> [TASK INSTRUCTIONS] Restate the records word for word. Include no pictures.

(Change listing data)
*** Begin section ***

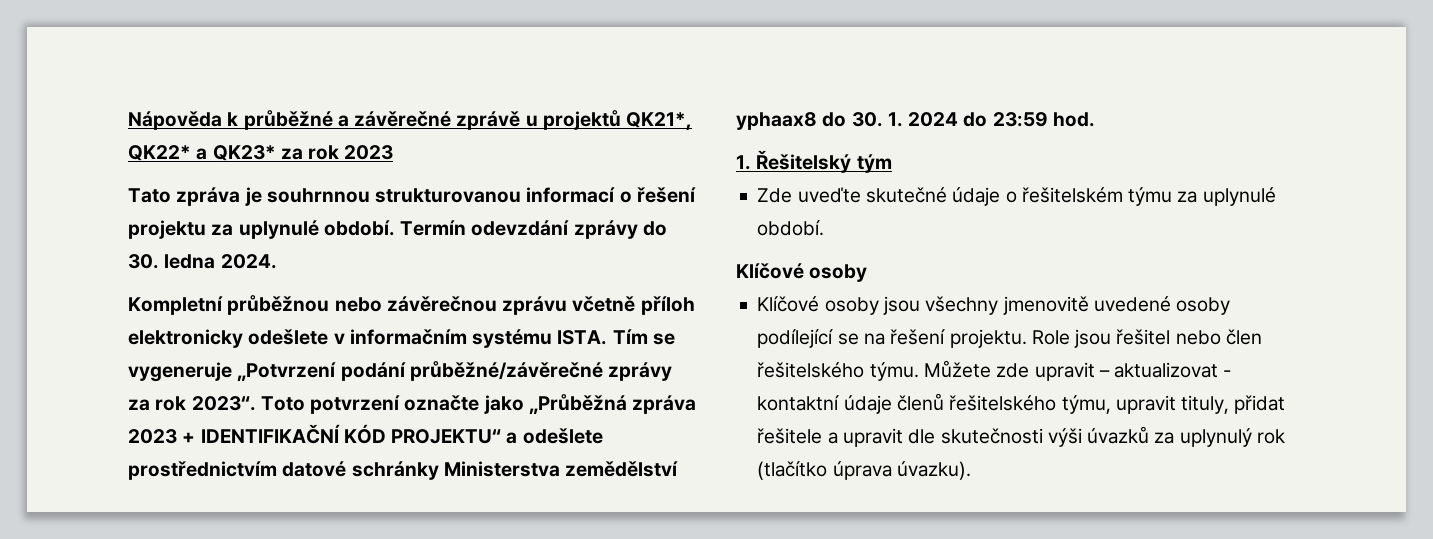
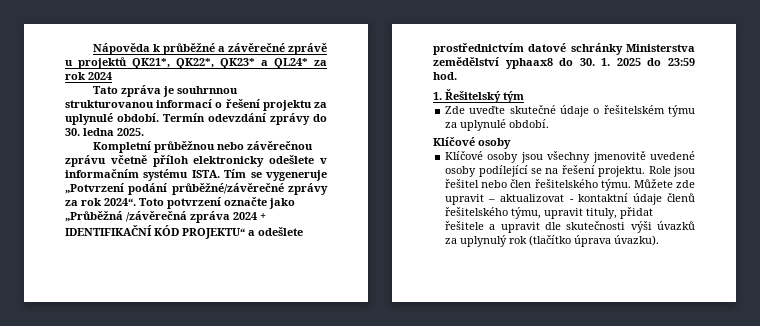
- Nápověda k průběžné a závěrečné zprávě u projektů QK21*, QK22* a QK23* za rok 2023
+ Nápověda k průběžné a závěrečné zprávě u projektů QK21*, QK22*, QK23* a QL24* za rok 2024
- Termín odevzdání zprávy do 30. ledna 2024.
+ Termín odevzdání zprávy do 30. ledna 2025.
- Tím se vygeneruje „Potvrzení podání průběžné/závěrečné zprávy za rok 2023“.
+ Tím se vygeneruje „Potvrzení podání průběžné/závěrečné zprávy za rok 2024“.
- Toto potvrzení označte jako „Průběžná zpráva 2023 + IDENTIFIKAČNÍ KÓD PROJEKTU“ a odešlete prostřednictvím datové schránky Ministerstva zemědělství yphaax8 do 30. 1. 2024 do 23:59 hod.
+ Toto potvrzení označte jako „Průběžná /závěrečná zpráva 2024 + IDENTIFIKAČNÍ KÓD PROJEKTU“ a odešlete prostřednictvím datové schránky Ministerstva zemědělství yphaax8 do 30. 1. 2025 do 23:59 hod.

*** End section ***

> [YOUR RESPONSE]
- Nápověda k průběžné a závěrečné zprávě u projektů QK21*, QK22* a QK23* za rok 2023
+ Nápověda k průběžné a závěrečné zprávě u projektů QK21*, QK22*, QK23* a QL24* za rok 2024
- Termín odevzdání zprávy do 30. ledna 2024.
+ Termín odevzdání zprávy do 30. ledna 2025.
- Tím se vygeneruje „Potvrzení podání průběžné/závěrečné zprávy za rok 2023“.
+ Tím se vygeneruje „Potvrzení podání průběžné/závěrečné zprávy za rok 2024“.
- Toto potvrzení označte jako „Průběžná zpráva 2023 + IDENTIFIKAČNÍ KÓD PROJEKTU“ a odešlete prostřednictvím datové schránky Ministerstva zemědělství yphaax8 do 30. 1. 2024 do 23:59 hod.
+ Toto potvrzení označte jako „Průběžná /závěrečná zpráva 2024 + IDENTIFIKAČNÍ KÓD PROJEKTU“ a odešlete prostřednictvím datové schránky Ministerstva zemědělství yphaax8 do 30. 1. 2025 do 23:59 hod.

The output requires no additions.